August 29, 2013
Some of his commentors ask a perfectly logical question. 'Who gassed the civilians?' It is widely assumed that Assad did it and indeed he may have. His motivation for doing it on the anniversary of the 'Red Line Speech' would be to show himself to be powerful enough to stand up to the US and gaining the 'badass cred' so important in that part of the world.

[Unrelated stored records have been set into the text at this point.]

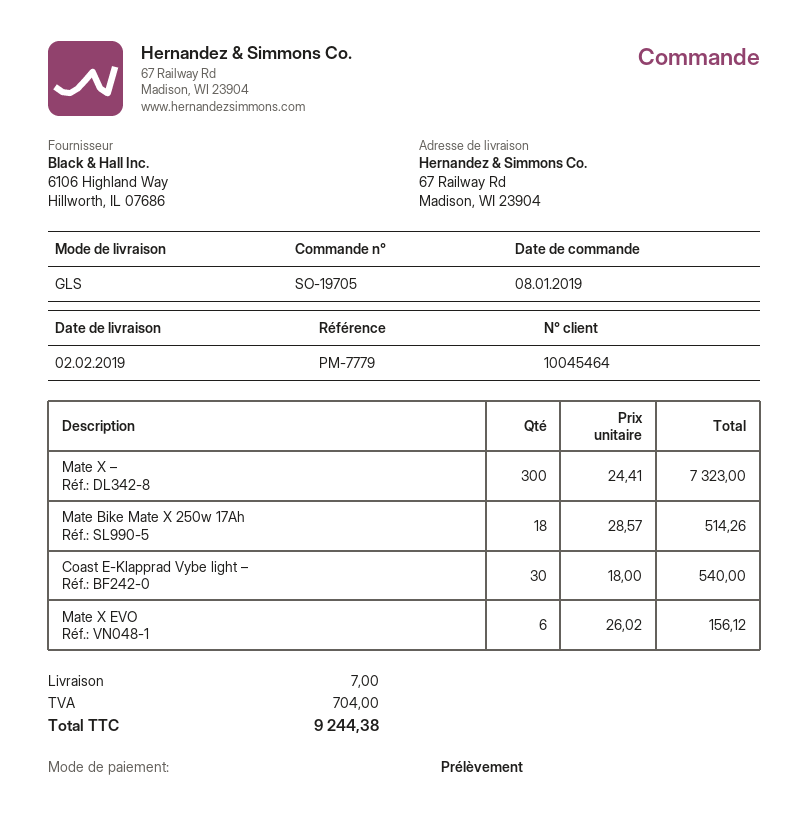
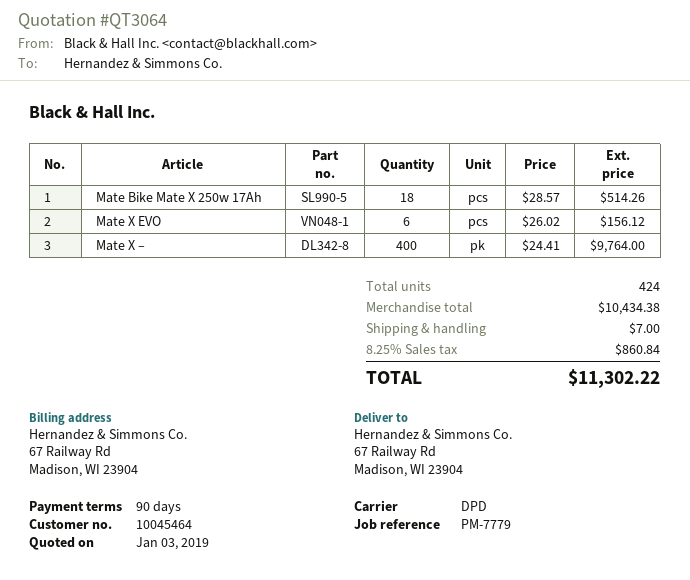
shipping method: GLS -> DPD
Mate X –: 300 x 24.41 = 7323.00 -> 400 x 24.41 = 9764.00
Coast E-Klapprad Vybe light –: 30 x 18.00 = 540.00 -> none
tax: 704.00 -> 860.84
total: 9244.38 -> 11302.22

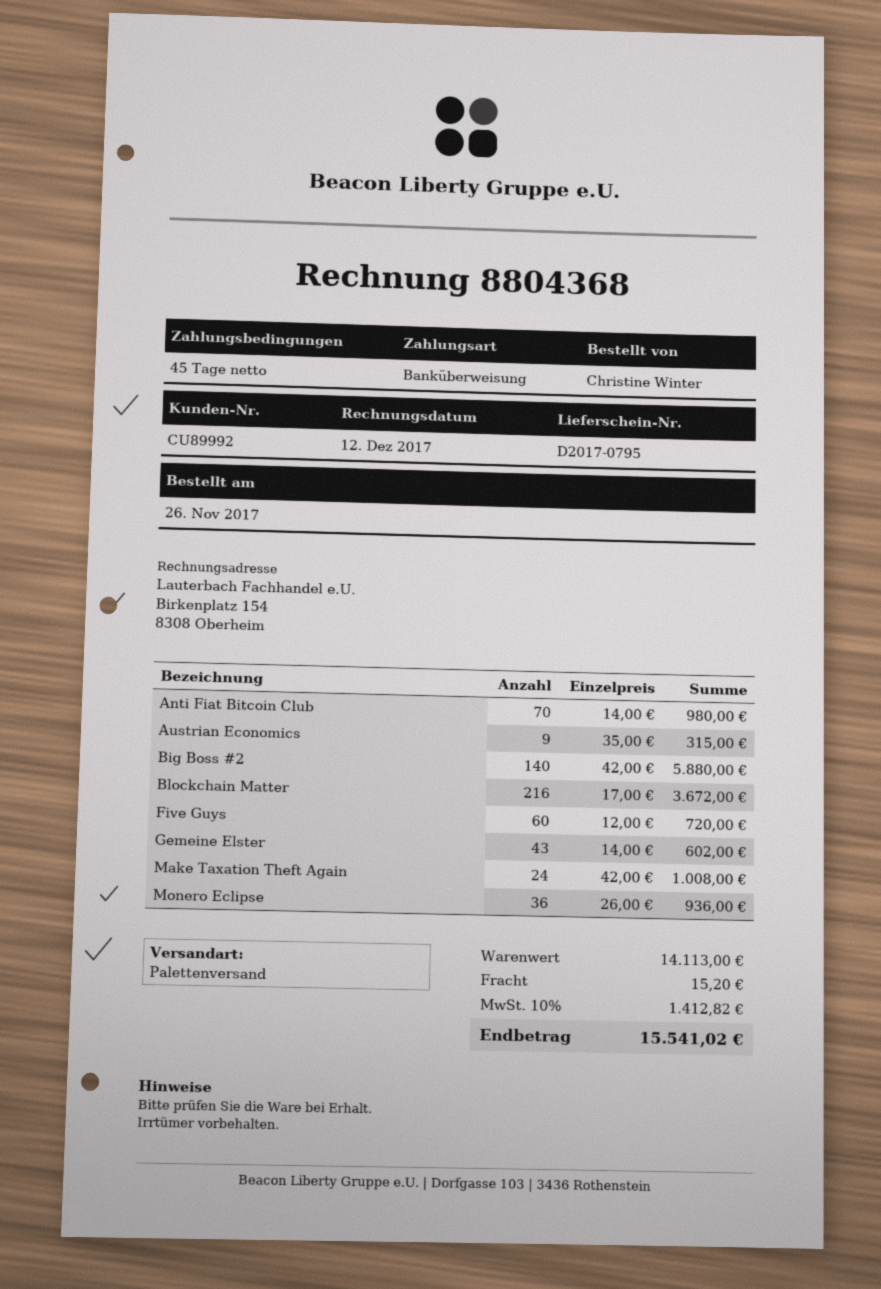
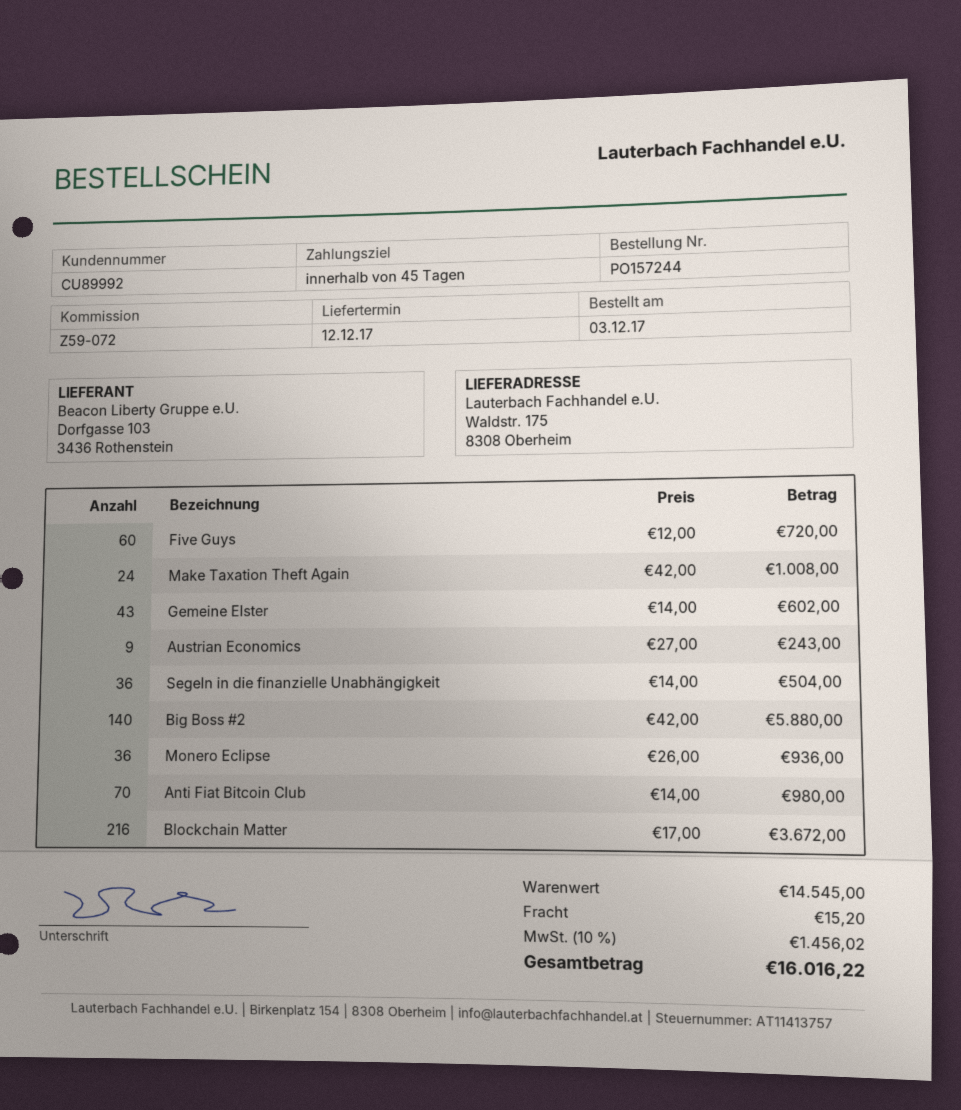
order date: 2017-11-26 -> 2017-12-03
Austrian Economics: 9 x 35.00 = 315.00 -> 9 x 27.00 = 243.00
Segeln in die finanzielle Unabhängigkeit: none -> 36 x 14.00 = 504.00
subtotal: 14113.00 -> 14545.00
tax: 10% = 1412.82 -> 10% = 1456.02
total: 15541.02 -> 16016.22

However, Al-Quaeda has a more straightforward motivation. They want Assad bombed and his airforce neutralized. We know from painful experience in Iraq that Al-Quaeda is quite capable of using Sarin gas shells to kill (Iraqi nerve gas shells were used as ICWDs). We know that the rebels have overrun some Syrian arms caches. The attack, while horrific was rather small considering the risk. It was not a tide turning attack but an attack on a small group of noncombatants..mostly women and children. This is unlikely to hurt the rebels materially and can only serve to strengthen their resolve and gain them international support. It also could bring about an attack on the Assad regime by the US....which seems to be happening.
The circumstances of the attack are unclear, but it appears to have been confined to a small area in a refugee camp. This is the sort of gas attack the rebels might be able to pull off.
I dunno who did it, but such ambiguity might be used by the President to not end up being Al-Quaeda's air-force in Syria.
UPDATE: Well....Derp.
Have at it in the comments.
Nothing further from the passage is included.